◆ **Problem**:
Wherever a line of the records contains "none", copy that line.

◆ **Exercise material**:

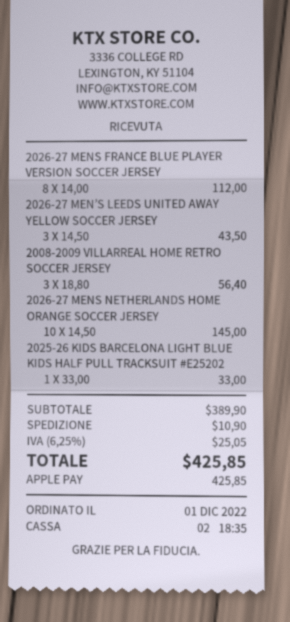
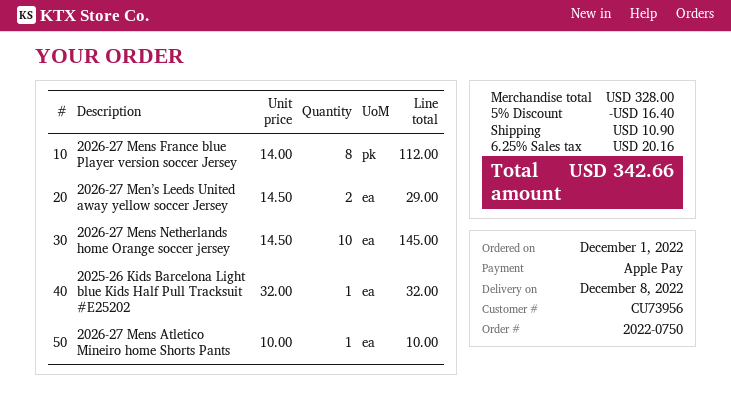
2026-27 MEN’S LEEDS UNITED AWAY YELLOW SOCCER JERSEY: 3 x 14.50 = 43.50 -> 2 x 14.50 = 29.00
2008-2009 VILLARREAL HOME RETRO SOCCER JERSEY: 3 x 18.80 = 56.40 -> none
2025-26 KIDS BARCELONA LIGHT BLUE KIDS HALF PULL TRACKSUIT #E25202: 1 x 33.00 = 33.00 -> 1 x 32.00 = 32.00
2026-27 Mens Atletico Mineiro home Shorts Pants: none -> 1 x 10.00 = 10.00
subtotal: 389.90 -> 328.00
discount: none -> 5% = 16.40
tax: 6.25% = 25.05 -> 6.25% = 20.16
total: 425.85 -> 342.66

◆ **Task output**:
2008-2009 VILLARREAL HOME RETRO SOCCER JERSEY: 3 x 18.80 = 56.40 -> none
2026-27 Mens Atletico Mineiro home Shorts Pants: none -> 1 x 10.00 = 10.00
discount: none -> 5% = 16.40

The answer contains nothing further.